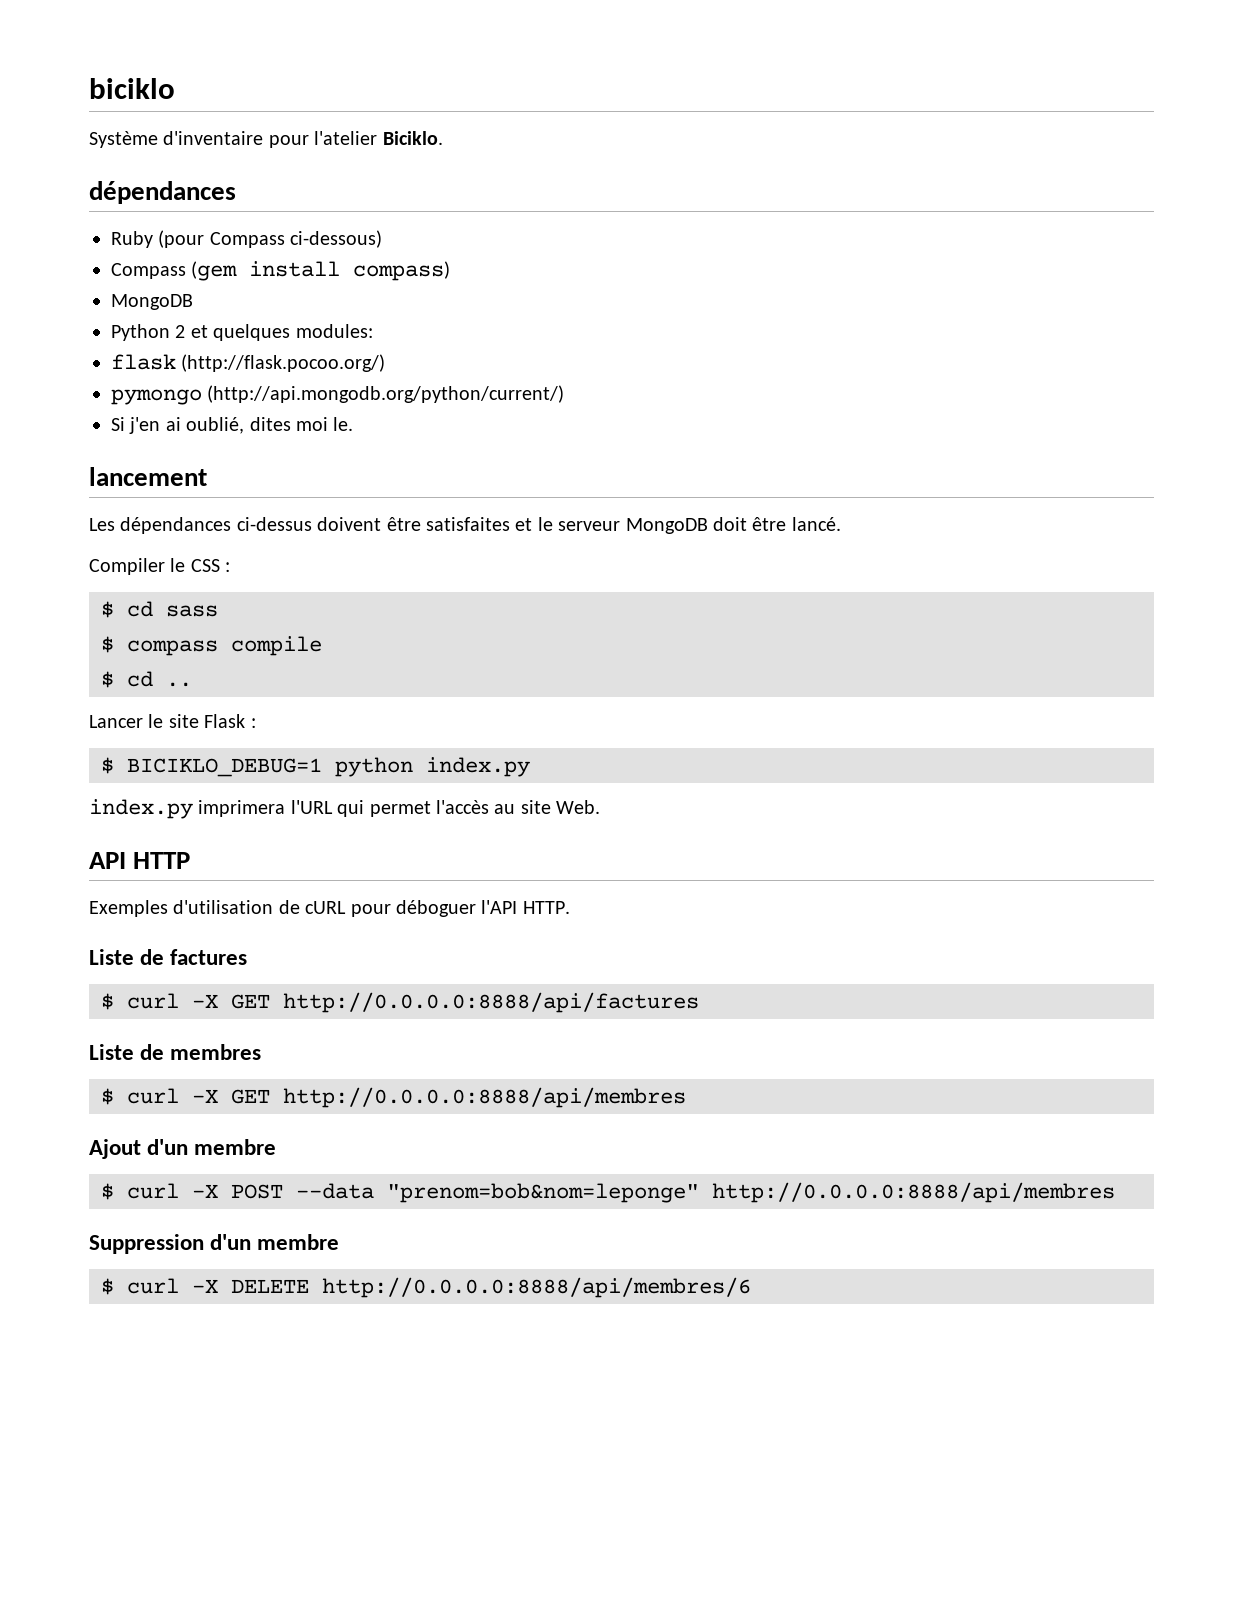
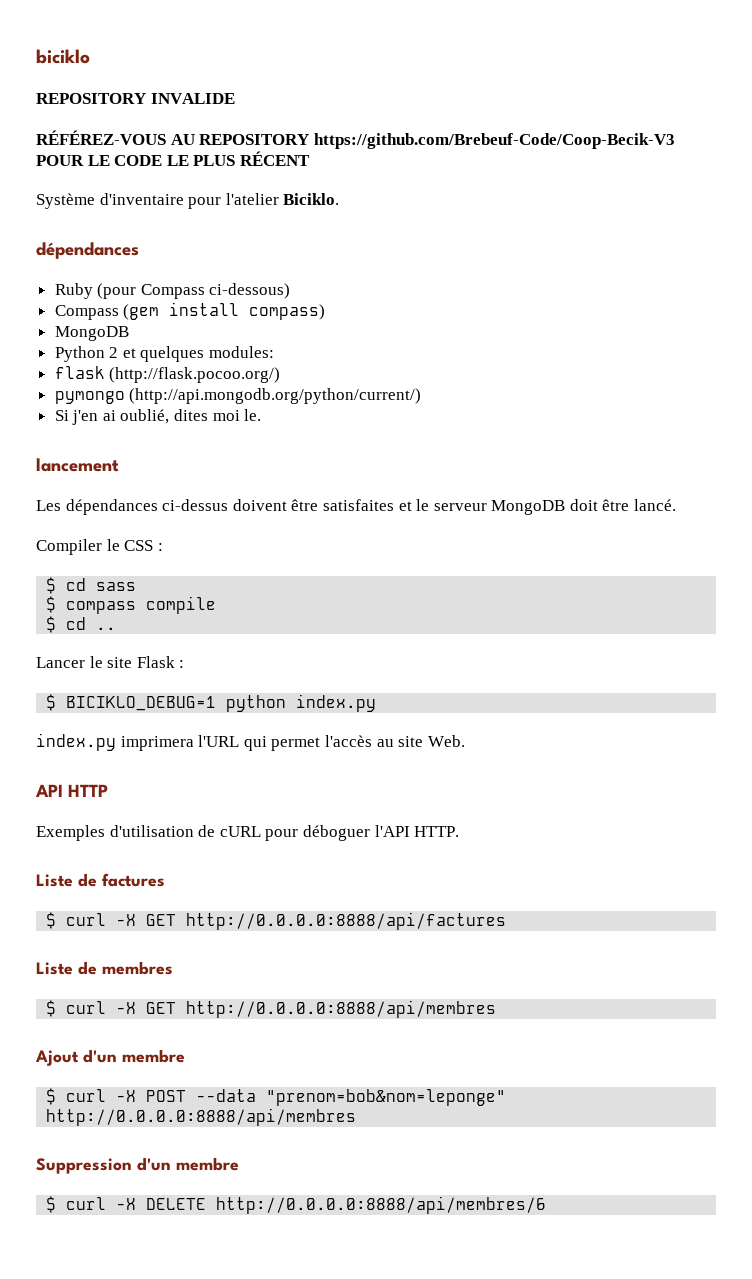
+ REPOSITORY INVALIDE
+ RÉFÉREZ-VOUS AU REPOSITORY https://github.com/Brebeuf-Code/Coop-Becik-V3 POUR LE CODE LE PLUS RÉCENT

□ □ □ □

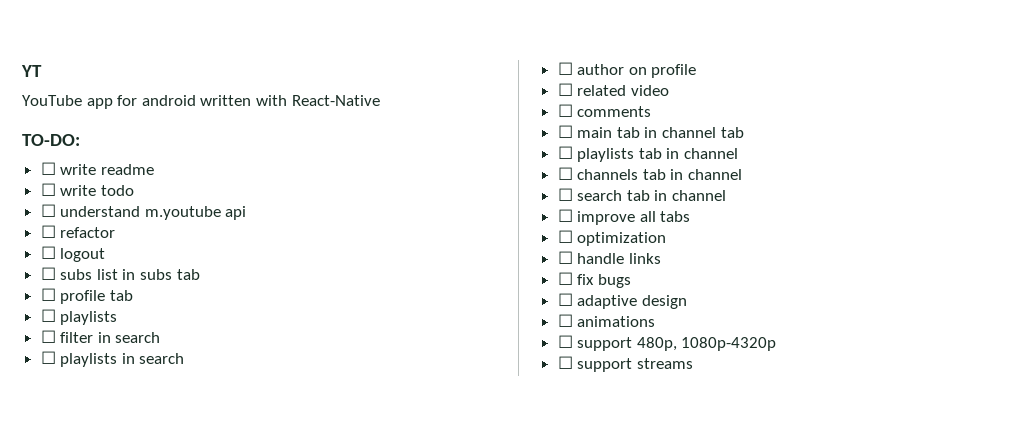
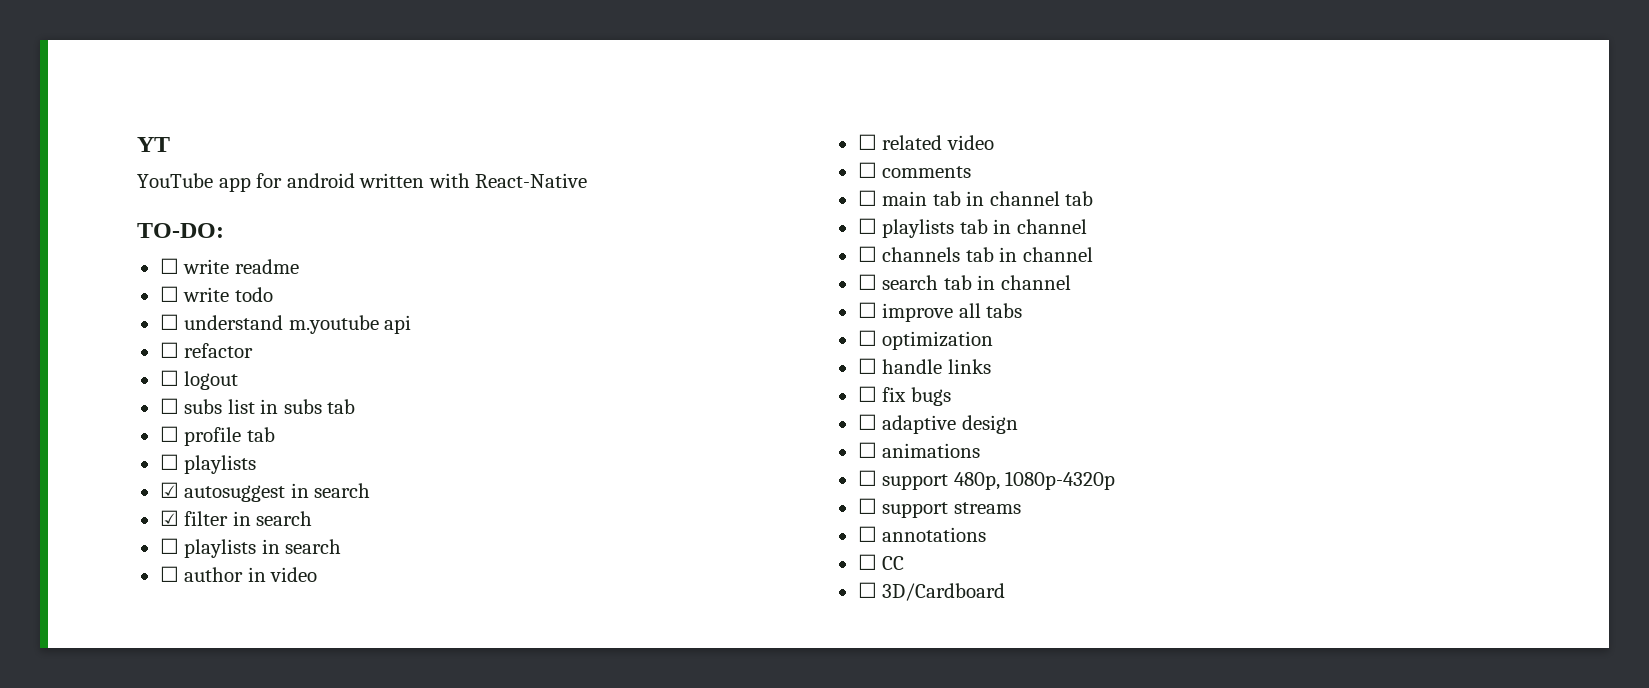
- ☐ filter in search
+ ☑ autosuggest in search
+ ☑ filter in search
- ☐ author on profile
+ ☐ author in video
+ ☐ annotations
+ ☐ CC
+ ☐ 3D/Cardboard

□ □ □ □

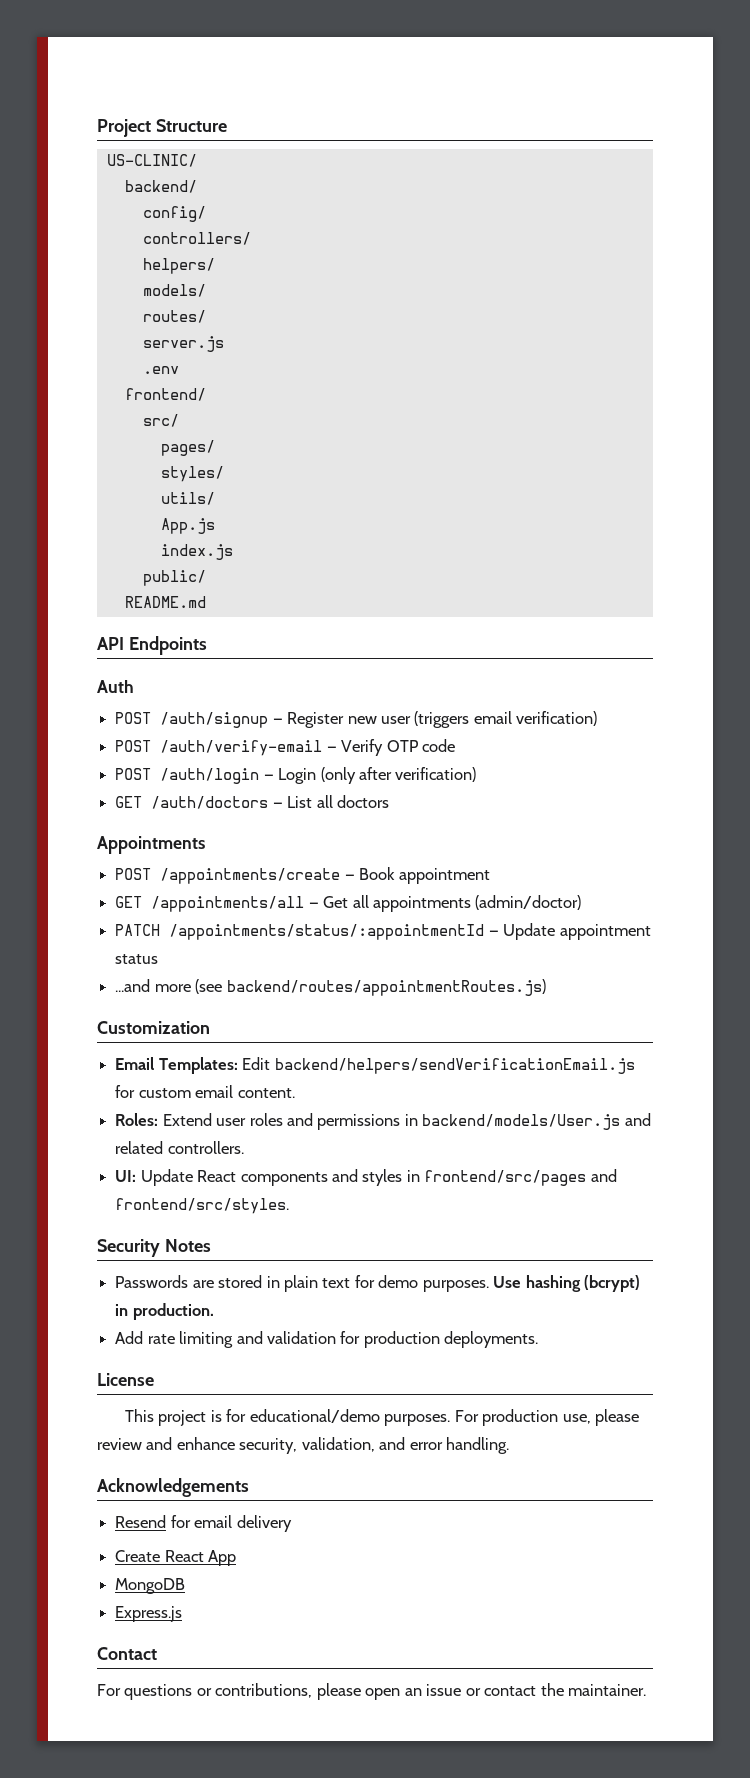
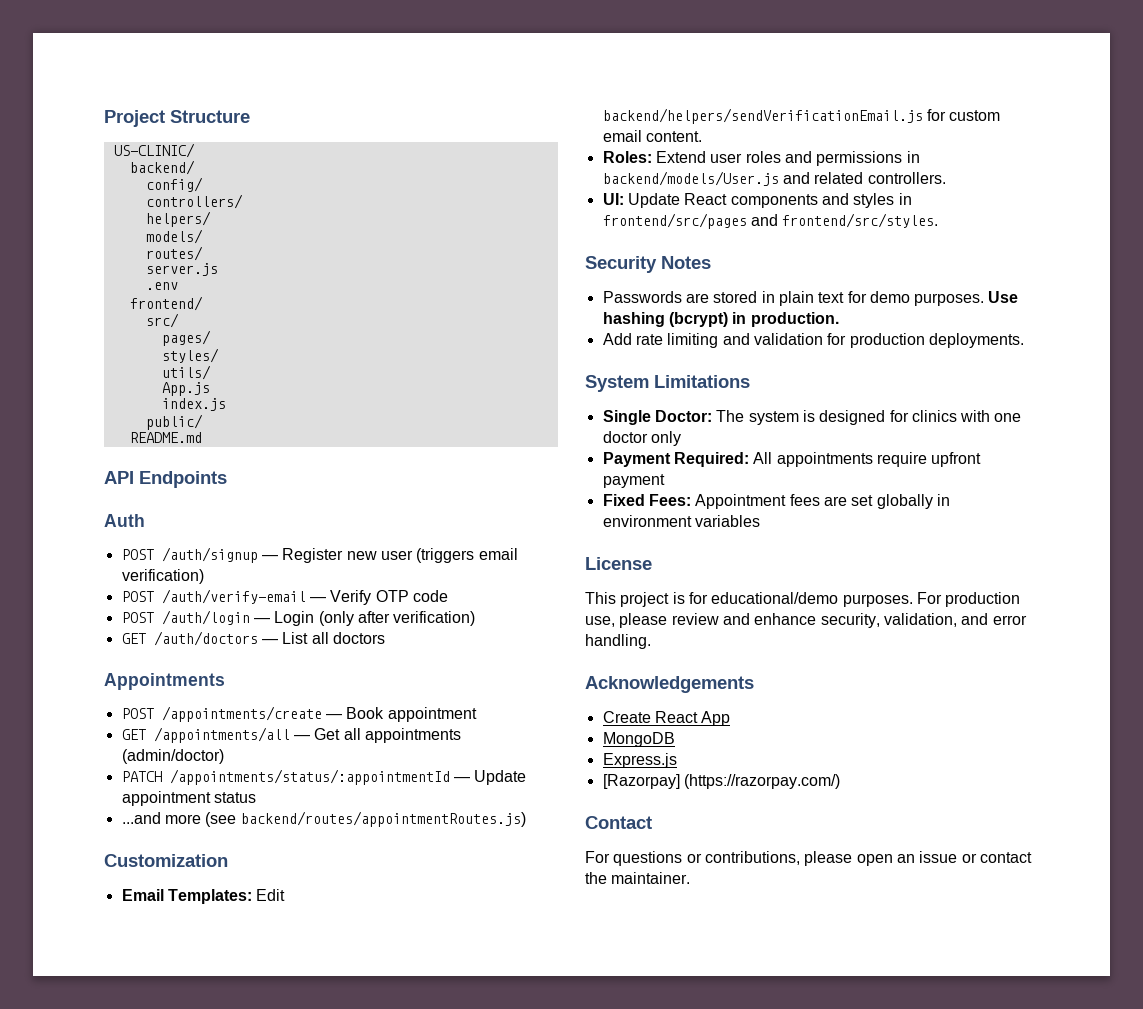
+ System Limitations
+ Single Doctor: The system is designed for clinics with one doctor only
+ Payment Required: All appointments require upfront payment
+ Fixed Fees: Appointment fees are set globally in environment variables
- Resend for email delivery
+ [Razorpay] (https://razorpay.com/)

□ □ □ □

Work instruction ▸ Among the lines of the listing above, which ones hold "https"? Copy them.

Task answer ▸
+ RÉFÉREZ-VOUS AU REPOSITORY https://github.com/Brebeuf-Code/Coop-Becik-V3 POUR LE CODE LE PLUS RÉCENT
+ [Razorpay] (https://razorpay.com/)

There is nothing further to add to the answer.